In these brochs the farmer lived, and his women-kind span and wove and plied their querns or hand-mills, and, in raids, they shut themselves up, and possibly some of their poorer neighbours took refuge in the brochs, deserting their huts and crowding into the broch; but of this practice there is no evidence, and the nearest hut-circles are often far from the remains of any broch.
For defence the broch was as nearly as possible perfect against any engines or weapons then available for attacking it; and we may note that it existed in Scotland and mainly in the north and west of it, and nowhere else in the world.[8] It was a roofless block-house, aptly described by Dr. Joseph Anderson as a "safe." It could not be battered down or set on fire, and if an enemy got inside it, he would find himself in a sort of trap surrounded by the defenders of the broch, and a mark for their missiles. The broch, too, was quite distinct from the lofty, narrow ecclesiastical round tower, of which examples still are found in Ireland, and in Scotland at Brechin and Abernethy.

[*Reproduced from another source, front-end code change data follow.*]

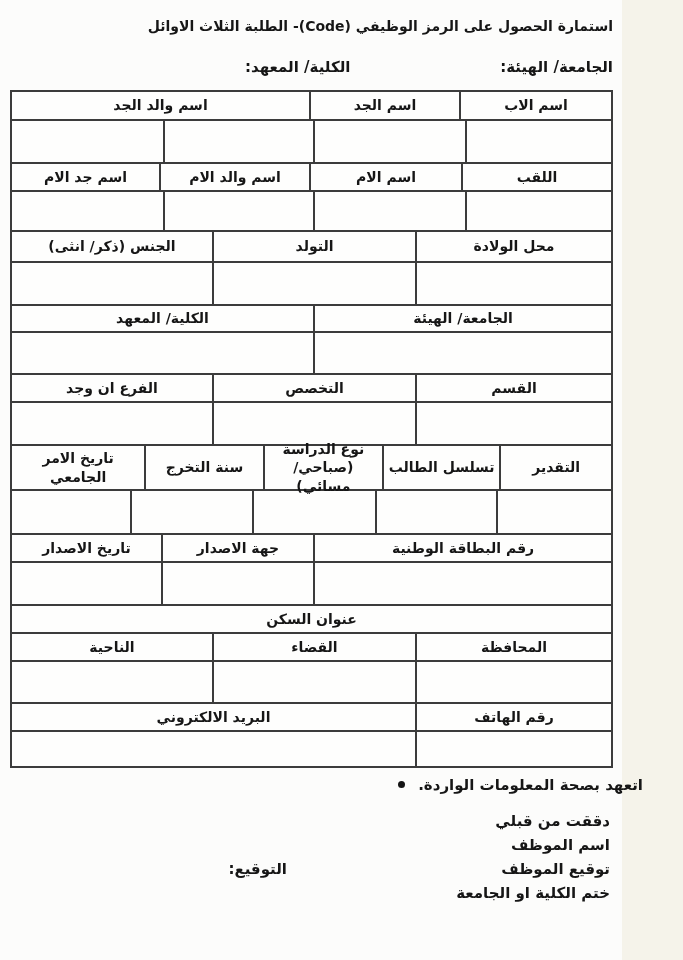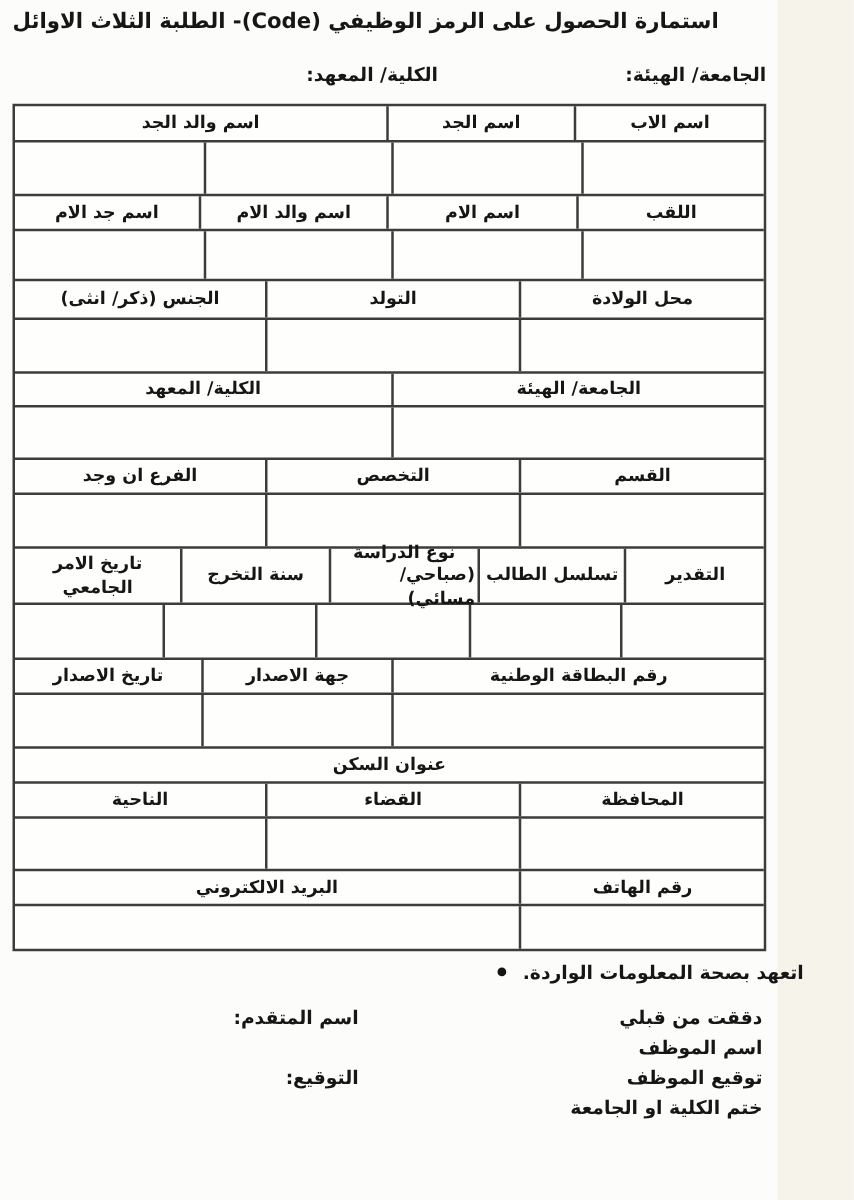"استمارة الحصول على الرمز الوظيفي" .title { font-size: 17px -> 14px; padding-top: 7px -> 18px; text-align: left -> right }
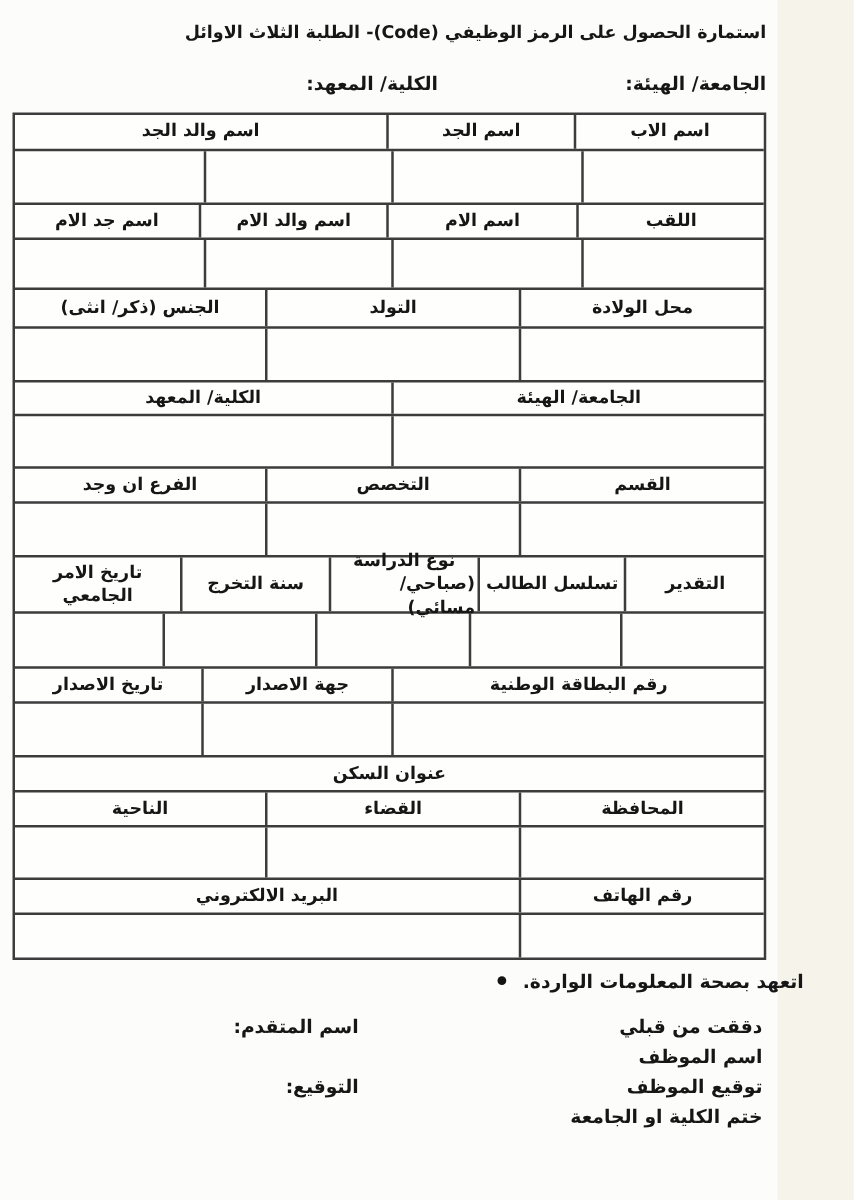"اسم الجد" .cell:not(:last-child) { text-align: right -> none }
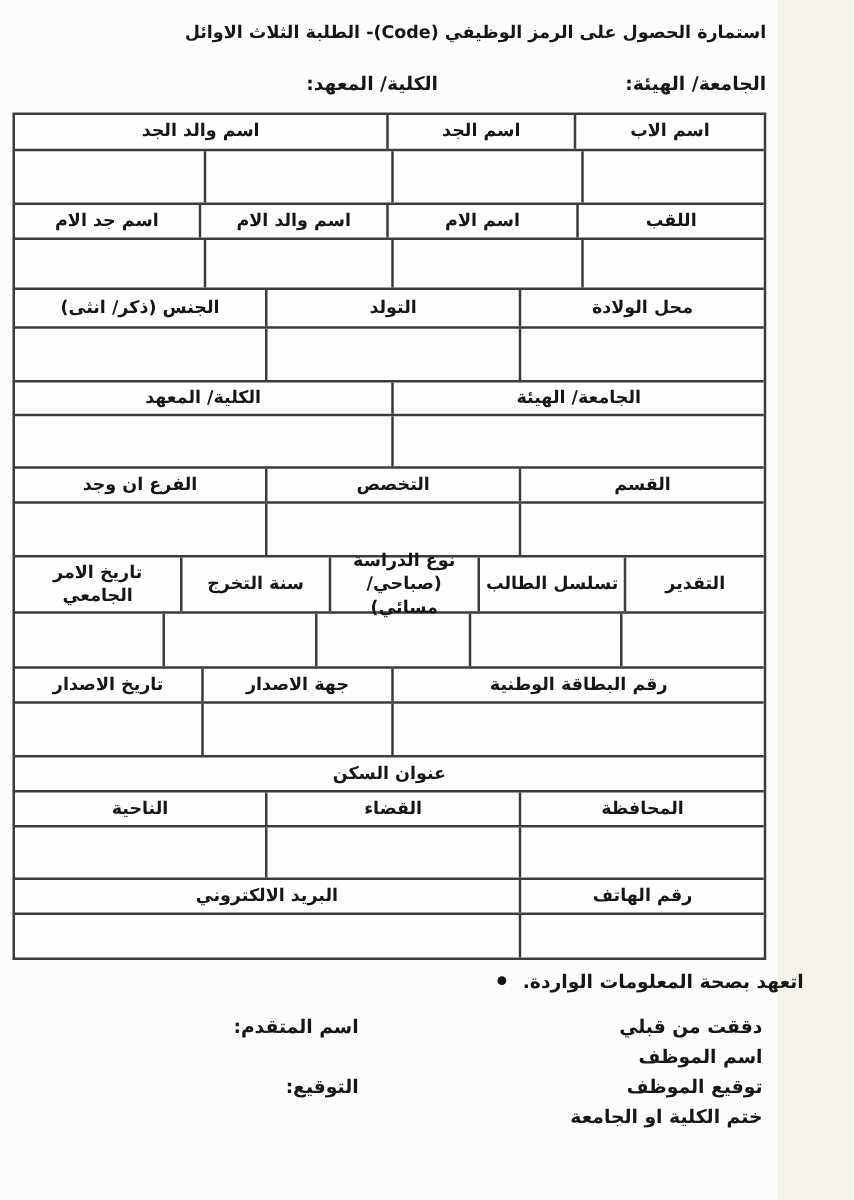"اسم المتقدم:" span.l-item { html: <span>اسم المتقدم:</span> -> none }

To resist invasion the Picts would be armed with spears, short swords and dirks, but, save perhaps a targe, were without defensive body armour, which they scorned to use in battle, preferring to fight stripped. They belonged to septs and clans, and each sept would have its Maor, and each clan or province its Maormor[9] or big chief, succession being derived through females, a custom which no doubt originated in remote pre-Christian ages when the paternity of children was uncertain.
Being Celts, the Picts would shun the open sea. They feared it, for they had no chance on it, as their vessels were often merely hides stretched on wattles, resembling enlarged coracles. Yet with such rude s.h.i.+ps as they had, they reached Orkney, Shetland, the Faroes and Iceland as hermits or missionaries.[10] In Norse times they never had the mastery of the sea, and the Pictish navy is a myth of earlier days.[11]